Equipes sociais tentam prestar assistência a grupo, mas às vezes encontram resistência |
“É preciso uma retaguarda da saúde, da educação”, diz Ana Glória. “A escola, por exemplo, tem preconceito com elas. As mulheres necessitam de uma abordagem que as faça perceber seus direitos e deveres”, afirma. “Sou contra a retirada forçada dessas pessoas de lugares assim, por pior que sejam. Também sou contra o estilo de vida delas, mas não concordo com a limpeza da cidade a todo custo”, opinou.
Em novembro de 2012, membros da Comissão Parlamentar de Inquérito (CPI) da Exploração Sexual de Crianças e Adolescentes, a mesma que recebeu denúncias de 20 pontos críticos de prostituição na capital pernambucana, estiveram no mangue da Artur Lima Cavalcanti para conhecer a realidade das meninas. A presidente da CPI, Erika Kokay, chegou a rezar com as mulheres às margens da avenida. Mas de lá para cá, nada mudou.

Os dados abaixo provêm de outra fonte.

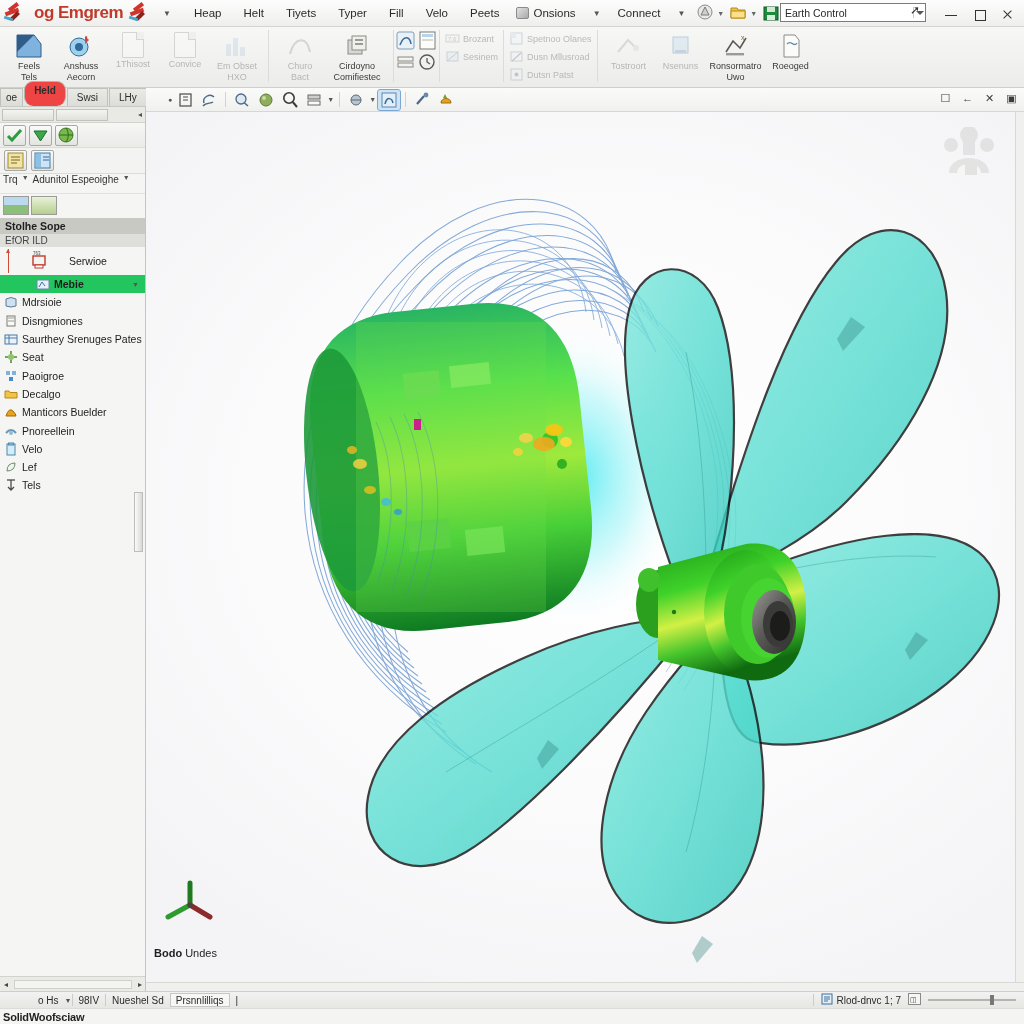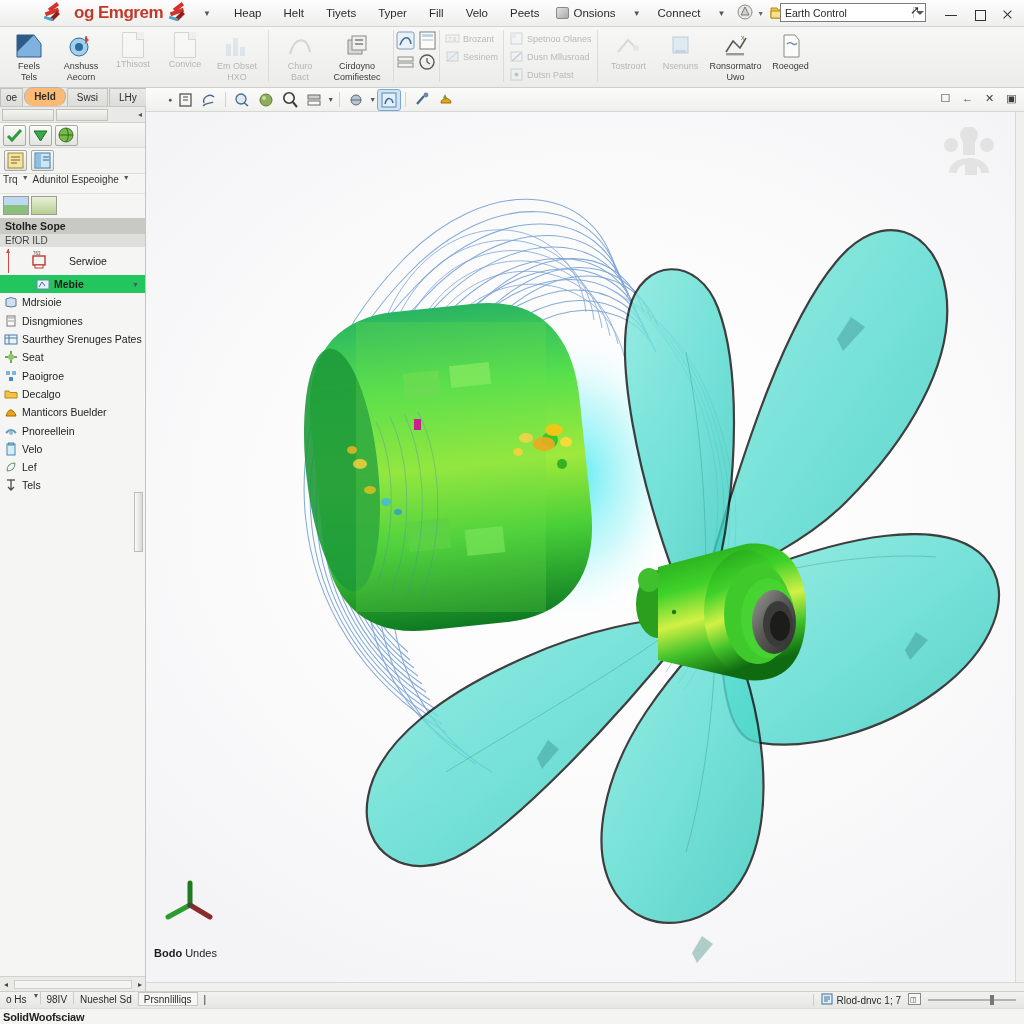--- a/index.html
+++ b/index.html
@@ -18,7 +18,7 @@
     position:absolute; left:0; top:0; width:1024px; height:27px;
     background: linear-gradient(#fdfdfd,#eeeeec);
     border-bottom:1px solid #d4d4d0;
-    display:flex; align-items:center;padding-left:40px;
+    display:flex; align-items:center;
   }
   .brand {
     font-size:17px; font-weight:bold; color:#c0392b;

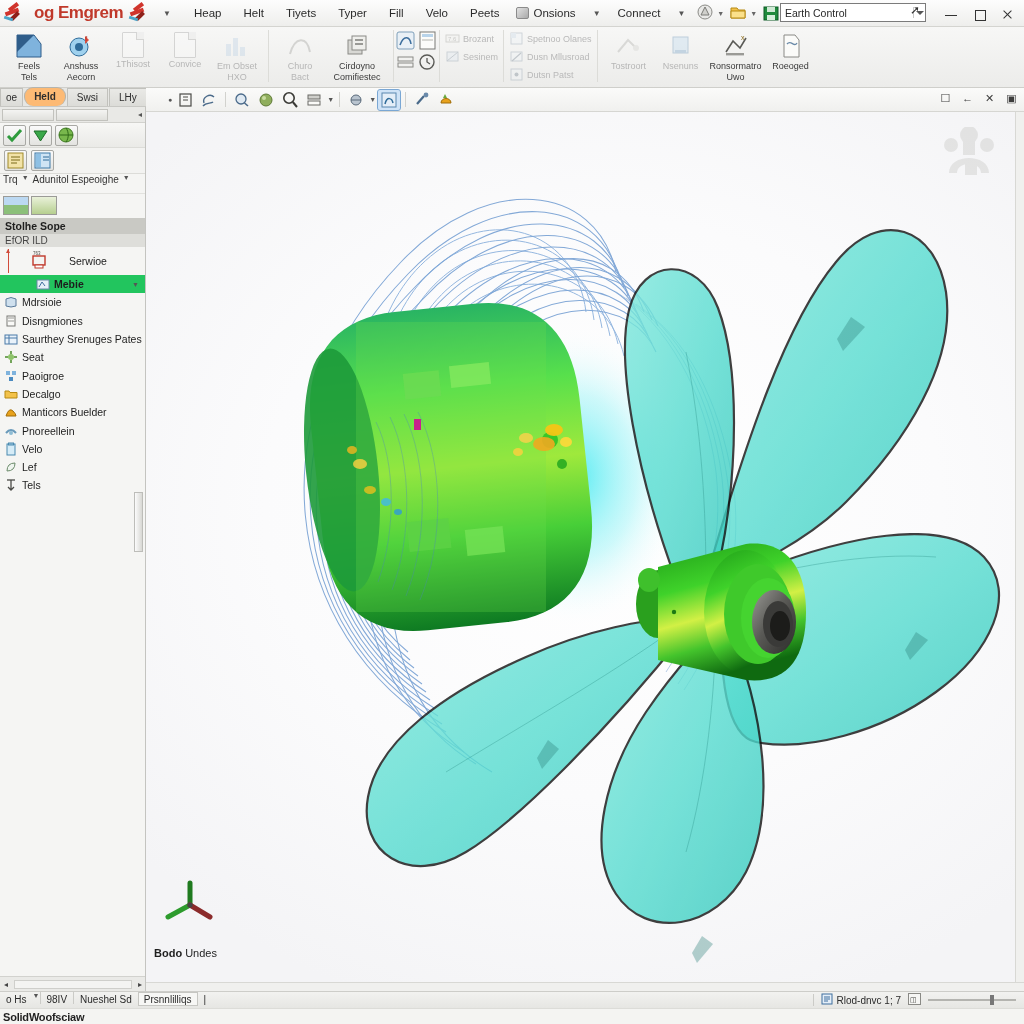--- a/index.html
+++ b/index.html
@@ -115,7 +115,7 @@
     border:1px solid #c1c1bc; border-bottom:none; margin-right:1px;
     color:#2d2d2d; white-space:nowrap; filter:blur(0.3px);
   }
-  .tab.active { background:#fdba74; border-color:#b4b4ae; font-weight:bold; height:19px;border-radius:9px; }
+  .tab.active { background:#ef4444; border-color:#b4b4ae; font-weight:bold; height:25px;border-radius:9px; }
   .tab.first { padding:0 5px; }
 
   

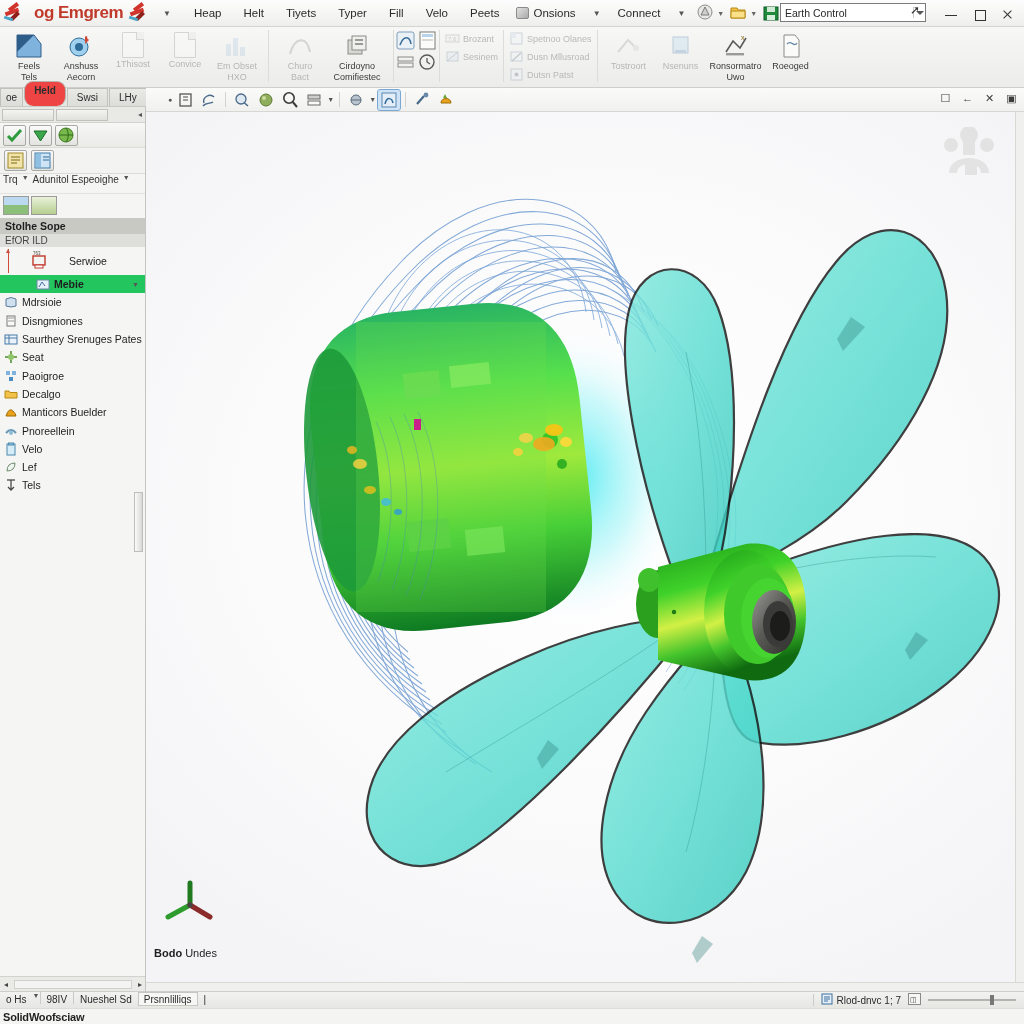--- a/index.html
+++ b/index.html
@@ -208,7 +208,7 @@
   .statusrow {
     position:absolute; left:0; top:991px; width:1024px; height:17px;
     background:linear-gradient(#f2f2f0,#e6e6e3); border-top:1px solid #cdcdc9;
-    display:flex; font-size:10px; color:#2b2b2b;
+    display:flex; align-items:center; font-size:10px; color:#2b2b2b;padding-left:32px;
   }
   .st-cell { padding:0 6px; height:15px; line-height:15px; white-space:nowrap; filter:blur(0.3px); }
   .st-div { width:1px; height:12px; background:#cbcbc7; }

Um projeto da Comissão Pernambucana pela Paz, formada por moradores de Santo Amaro, prevê uma transformação. A ideia é capacitar as mulheres para trabalhar como guias dentro do mangue. O lugar passaria a receber visitas de estudantes.
Rotina de violência de medo
Profissional do sexo mostra marcas da violência no mangue |
Entre as mulheres, a violência é outra constante. A mesma que foi amarrada ateou fogo em uma colega que dormia. A vítima teria lhe roubado R$ 10, um cachimbo e uma pedra. “Nem sei se morreu, mas se tivesse morrido eu ficava sabendo.”
Garota foi arrastada por falso cliente que a segurou pelo braço e arrancou com o carro |
Em junho, uma jovem escapou de morrer após ser esfaqueada por um desconhecido. Outra mulher apareceu morta na lama e um homem foi vítima de tentativa de homicídio. Há boatos de que um homem estaria tentando se vingar das mulheres porque teria contraído o HIV.
O delegado Alfredo Jorge investiga os crimes, mas não confirma o suposto vingador. “A tentativa de homicídio da mulher pode ter sido passional. Já a vítima que apareceu morta pode ter sofrido morte súbita. Quanto ao homem, não seria frequentador do local”, afirma Alfredo Jorge. O tráfico é intenso. “À noite, carros de marca boa, de gente de classe alta, param para contratar meninas ou comprar drogas.”